Nothing to see here! On the awareness of and preparedness and defenses against cloaking malicious web content delivery
10-22, 14:00–14:30 (Europe/Luxembourg), Europe - Main Room

Website cloaking is a technique that enables websites to deliver different content to
different clients, with the goal of hiding particular content from certain clients. Website cloaking is based on client detection, which is achieved via browser fingerprinting. In an
attempt to hide their malicious web pages from detection, cyber criminals (can) use cloaking.
They use vulnerability detection to only target clients that seem vulnerable. On top
of that, they (can) also provide benign content in case they suspect someone or something is
trying to detect them.

In this work, we investigated to what extent security web crawlers can be detected
by browser fingerprinting techniques, and provided some suggestions for how to improve them
to be able to bypass those techniques.
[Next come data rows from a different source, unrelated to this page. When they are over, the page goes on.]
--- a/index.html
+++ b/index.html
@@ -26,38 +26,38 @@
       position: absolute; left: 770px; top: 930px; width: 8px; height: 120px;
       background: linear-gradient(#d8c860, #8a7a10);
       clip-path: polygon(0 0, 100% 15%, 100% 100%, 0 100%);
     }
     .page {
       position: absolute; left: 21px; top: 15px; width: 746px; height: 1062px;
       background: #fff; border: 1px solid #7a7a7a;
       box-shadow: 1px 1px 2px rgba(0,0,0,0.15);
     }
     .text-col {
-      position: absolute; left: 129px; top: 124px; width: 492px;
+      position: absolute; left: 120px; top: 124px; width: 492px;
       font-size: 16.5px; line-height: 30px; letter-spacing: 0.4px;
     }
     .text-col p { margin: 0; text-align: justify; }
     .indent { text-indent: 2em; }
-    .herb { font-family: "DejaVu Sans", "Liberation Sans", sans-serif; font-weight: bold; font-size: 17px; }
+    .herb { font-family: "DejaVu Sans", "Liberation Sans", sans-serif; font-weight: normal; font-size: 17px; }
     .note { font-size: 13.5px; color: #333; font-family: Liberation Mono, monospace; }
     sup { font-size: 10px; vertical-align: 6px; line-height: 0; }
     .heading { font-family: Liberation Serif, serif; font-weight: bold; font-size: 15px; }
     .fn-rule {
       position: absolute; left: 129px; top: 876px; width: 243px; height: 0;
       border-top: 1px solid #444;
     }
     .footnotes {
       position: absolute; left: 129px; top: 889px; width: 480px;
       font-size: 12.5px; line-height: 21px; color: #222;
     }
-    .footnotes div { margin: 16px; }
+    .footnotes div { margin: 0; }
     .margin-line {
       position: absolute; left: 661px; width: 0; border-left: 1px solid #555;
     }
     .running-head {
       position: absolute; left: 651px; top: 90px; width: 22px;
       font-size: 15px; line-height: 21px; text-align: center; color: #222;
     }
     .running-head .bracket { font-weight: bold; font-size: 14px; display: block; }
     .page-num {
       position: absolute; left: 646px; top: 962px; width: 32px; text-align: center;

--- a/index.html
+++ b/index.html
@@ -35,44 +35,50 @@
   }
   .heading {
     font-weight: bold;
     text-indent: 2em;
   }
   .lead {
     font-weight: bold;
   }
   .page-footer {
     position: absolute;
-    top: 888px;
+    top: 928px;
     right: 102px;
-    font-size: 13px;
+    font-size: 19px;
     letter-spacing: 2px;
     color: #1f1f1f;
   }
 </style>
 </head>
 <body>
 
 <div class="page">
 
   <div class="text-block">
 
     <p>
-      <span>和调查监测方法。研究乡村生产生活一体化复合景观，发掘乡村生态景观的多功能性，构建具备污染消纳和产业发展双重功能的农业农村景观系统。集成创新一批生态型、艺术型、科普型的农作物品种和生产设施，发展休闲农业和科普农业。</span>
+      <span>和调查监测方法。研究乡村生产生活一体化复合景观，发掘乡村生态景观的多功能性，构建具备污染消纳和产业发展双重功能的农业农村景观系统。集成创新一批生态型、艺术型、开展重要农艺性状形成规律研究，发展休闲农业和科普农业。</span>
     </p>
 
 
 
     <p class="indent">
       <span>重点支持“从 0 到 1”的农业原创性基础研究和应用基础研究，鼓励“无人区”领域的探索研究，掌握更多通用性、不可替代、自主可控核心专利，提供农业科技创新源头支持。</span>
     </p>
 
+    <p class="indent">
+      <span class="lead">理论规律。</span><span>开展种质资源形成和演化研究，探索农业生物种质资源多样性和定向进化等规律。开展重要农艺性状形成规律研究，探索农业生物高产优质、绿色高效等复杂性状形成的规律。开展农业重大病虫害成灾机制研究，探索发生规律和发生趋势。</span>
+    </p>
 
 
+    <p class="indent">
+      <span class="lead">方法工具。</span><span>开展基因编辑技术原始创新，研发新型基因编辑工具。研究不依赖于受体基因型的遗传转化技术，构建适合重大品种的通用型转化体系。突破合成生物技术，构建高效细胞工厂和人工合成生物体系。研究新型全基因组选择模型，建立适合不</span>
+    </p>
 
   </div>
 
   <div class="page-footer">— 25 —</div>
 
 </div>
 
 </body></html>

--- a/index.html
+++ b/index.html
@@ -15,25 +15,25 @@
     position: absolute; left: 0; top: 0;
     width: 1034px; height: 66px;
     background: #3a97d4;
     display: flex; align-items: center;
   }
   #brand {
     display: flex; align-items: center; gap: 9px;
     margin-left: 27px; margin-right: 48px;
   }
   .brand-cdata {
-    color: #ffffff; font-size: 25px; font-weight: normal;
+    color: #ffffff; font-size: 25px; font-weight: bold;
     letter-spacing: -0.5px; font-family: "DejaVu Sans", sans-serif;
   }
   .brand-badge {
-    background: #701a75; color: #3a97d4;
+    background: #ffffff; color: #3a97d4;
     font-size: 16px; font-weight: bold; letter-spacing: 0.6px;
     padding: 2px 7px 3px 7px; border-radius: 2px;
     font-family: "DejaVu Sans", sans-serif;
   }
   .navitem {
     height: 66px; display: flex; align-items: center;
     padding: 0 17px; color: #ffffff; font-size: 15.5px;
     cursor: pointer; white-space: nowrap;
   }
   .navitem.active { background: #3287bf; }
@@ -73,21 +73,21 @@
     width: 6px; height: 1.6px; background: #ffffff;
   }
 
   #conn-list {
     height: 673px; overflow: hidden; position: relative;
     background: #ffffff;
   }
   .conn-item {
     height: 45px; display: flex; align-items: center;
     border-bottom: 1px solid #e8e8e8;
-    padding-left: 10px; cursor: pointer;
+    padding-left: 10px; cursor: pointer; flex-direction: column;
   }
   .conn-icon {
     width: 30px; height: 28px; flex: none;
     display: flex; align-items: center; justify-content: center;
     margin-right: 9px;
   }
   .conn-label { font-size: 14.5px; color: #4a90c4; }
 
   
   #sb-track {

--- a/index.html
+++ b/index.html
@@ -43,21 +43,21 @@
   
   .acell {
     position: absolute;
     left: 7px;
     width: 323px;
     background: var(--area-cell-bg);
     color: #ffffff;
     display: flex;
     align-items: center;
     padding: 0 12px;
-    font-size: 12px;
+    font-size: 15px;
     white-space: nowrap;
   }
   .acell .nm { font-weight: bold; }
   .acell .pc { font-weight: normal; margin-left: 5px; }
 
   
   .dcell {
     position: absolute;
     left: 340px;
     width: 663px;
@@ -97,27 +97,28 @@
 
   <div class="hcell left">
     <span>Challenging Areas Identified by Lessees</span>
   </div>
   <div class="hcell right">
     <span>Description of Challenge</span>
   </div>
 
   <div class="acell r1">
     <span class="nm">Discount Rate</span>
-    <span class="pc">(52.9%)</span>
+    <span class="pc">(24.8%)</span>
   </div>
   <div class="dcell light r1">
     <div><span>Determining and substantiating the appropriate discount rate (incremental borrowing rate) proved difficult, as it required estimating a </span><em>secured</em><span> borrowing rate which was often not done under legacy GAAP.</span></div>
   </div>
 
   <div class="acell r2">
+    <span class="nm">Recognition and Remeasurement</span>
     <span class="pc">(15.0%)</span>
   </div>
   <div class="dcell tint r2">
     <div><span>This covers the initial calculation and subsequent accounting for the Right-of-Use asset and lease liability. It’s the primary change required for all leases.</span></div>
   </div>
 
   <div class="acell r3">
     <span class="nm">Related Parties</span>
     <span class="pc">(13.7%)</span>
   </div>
We surveyed security analysts and analyzed a set of
threat intelligence sharing communities, to gauge awareness of cloaking as an available
detection evasion method for cybercriminals. Finally, we investigated one final technique,
the use of Cache-Control: no-store, which an attacker can use to thwart
forensic analysis.


In this talk I present part of my master thesis research in this space, explaining how browser fingerprinting works, and why I think it deserves some more attention from the cyber community and CTI community in particular.

I am a computer scientist with a background in software testing (automation), incident handling and threat intelligence sharing.